Apr 042013

Police found a gun and marijuana left behind after a hit-and-run crash Sunday afternoon at Broadway and Willow streets, authorities said this week.

The hit-and-run took place around 2:40 p.m. at Broadway and Willow, and the driver then got out of his car and fled on foot, said Sgt. John O’Brien on Wednesday at the weekly meeting of the NOPD Second District leadership. Police found a .40-caliber handgun and marijuana, but were unable to locate the suspect after a search of the area, O’Brien said.

The investigation into the incident remains active, O’Brien said.

The crash took place on Broadway while the Pigeontown Steppers were on the other side of the east Carrollton neighborhood around South Carrollton Avenue, and O’Brien said it was “completely unrelated” to the festivities surrounding the second line.

  7 Responses to “Gun, marijuana found after Easter Sunday hit-and-run at Broadway and Willow”

  1. I was in the area Sunday when the police shut the block down and am very disappointed this is just now being reported by UM and there was no word from ProjectNola. The cops almost didn’t tell us about it. There were families walking around and children playing outside two blocks away that had NO CLUE this was happening!

    • I was actually in the area Sunday to shoot the Pigeontown Steppers, but had to break away to drive out of state to retrieve my kids from their grandparents’ house right around the same time this was happening. I literally went from the second line to the car, and didn’t become aware of the incident until after the fact. Had I been able to get to the search scene I would have reported it as I have done many times before. However yesterday evening at Comstat was my first opportunity to get an explanation on the record and report it.

      I’m proud of your confidence in our reporting and your reliance on us as a primary source for this kind of information. I’d note that, even three days later, we’re still the only news outlet providing you with this information (for free, at that). But I hope you’ll understand from time to time I do have to leave “the beat” – and if you’ll help us continue to grow, we can add the staff to provide even more coverage.

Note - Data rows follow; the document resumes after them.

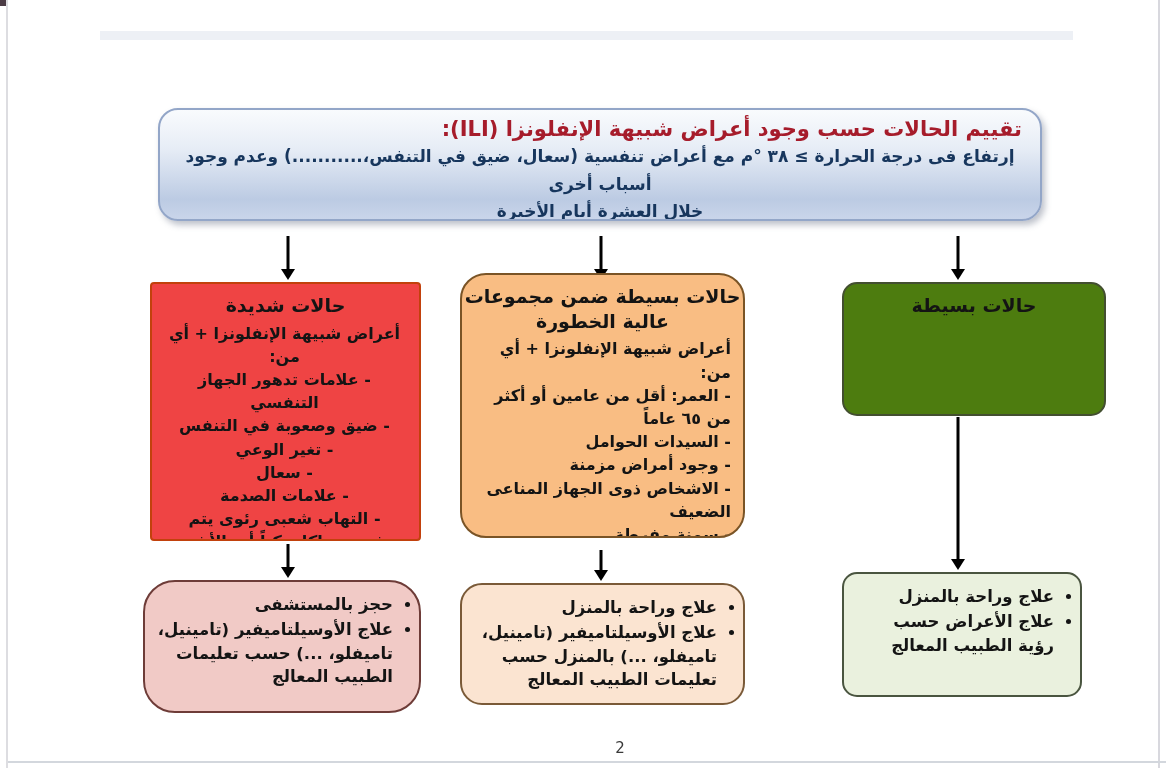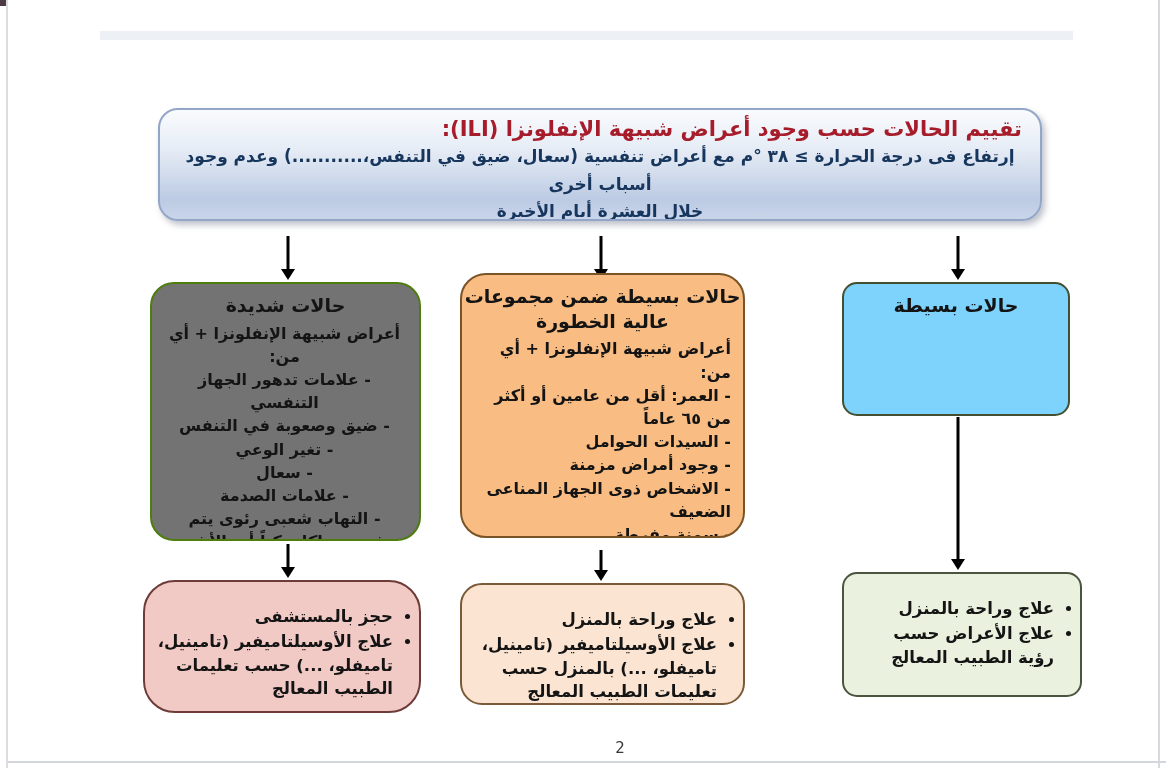"حالات شديدة" .node-severe { background: #737373 -> #ef4444; border: 2px solid #4d7c0f -> 2px solid #c2410c; border-radius: 24px -> 4px }
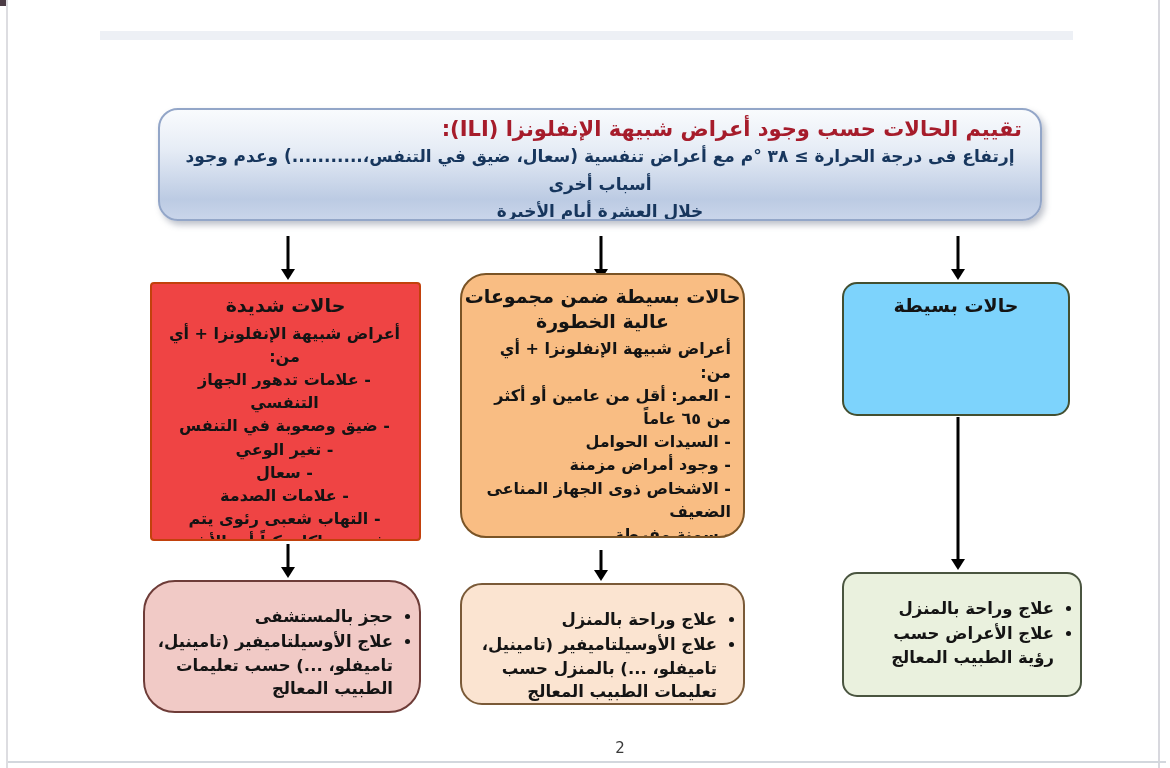"حالات بسيطة" .node-mild { background: #7dd3fc -> #4d7c0f; width: 228px -> 264px }
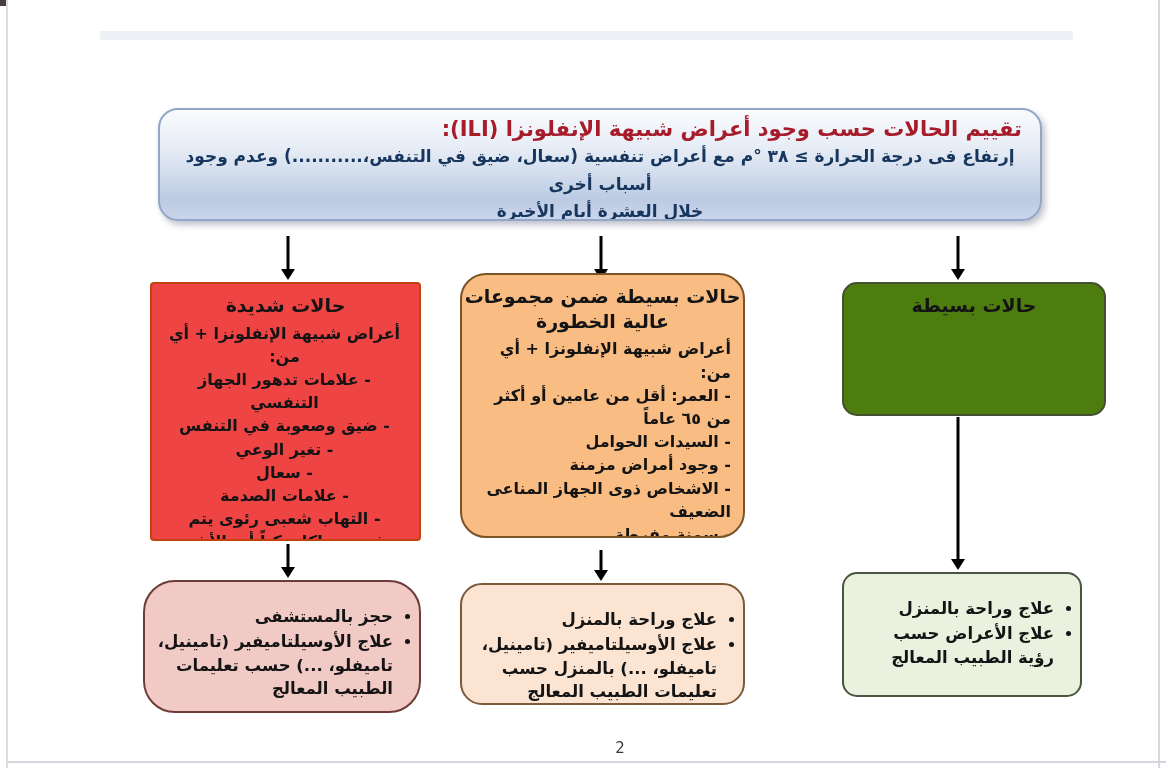"حجز بالمستشفى" .actions { padding: 23px 26px 0 10px -> 11px 26px 0 10px }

      Thanks again for reading.

  2. If it was not related to the Pigeontown Steppers why even mention it?

  3. Danny, the short answer is: to establish that it was not related.

    Anyone who lives in the neighborhood or attended the second line knows it traveled from Willow and Carrollton to Broadway and Hickory during almost the exact same time. Clearly, the crash site was very near the route, and my understanding of the search perimeter is that it stretched back into the neighborhood, even closer to the Steppers’ path. There was a lot of activity in a fairly narrow space, and it would not have been illogical for anyone to wonder if the two incidents so close in space and time were connected.

    I’m aware that there have been many unfortunate articles in the history of New Orleans media with egregious headlines such as “Shooting at second line” when the reality was much nuanced, so I appreciate your sensitivity. This article is nothing like that; I respect the Pigeontown Steppers far too much to do that to them (Remember we were the only media outlet to cover their anti-crime march last year.) However, we also all know that second lines can become occasions for people feuding in the neighborhood to clash (like Mardi Gras), and I wanted to make clear that police believe even that was not the case this time.

    Thanks for your concern and I hope I’ve satisfied you that I share it.

  4. I’m sure the police were only a few feet away since Susan Guidry has them working overtime looking for underage drinking in the university area.

  5. More like “hit bong & run” from the sound of it. Talk about your blunt trauma!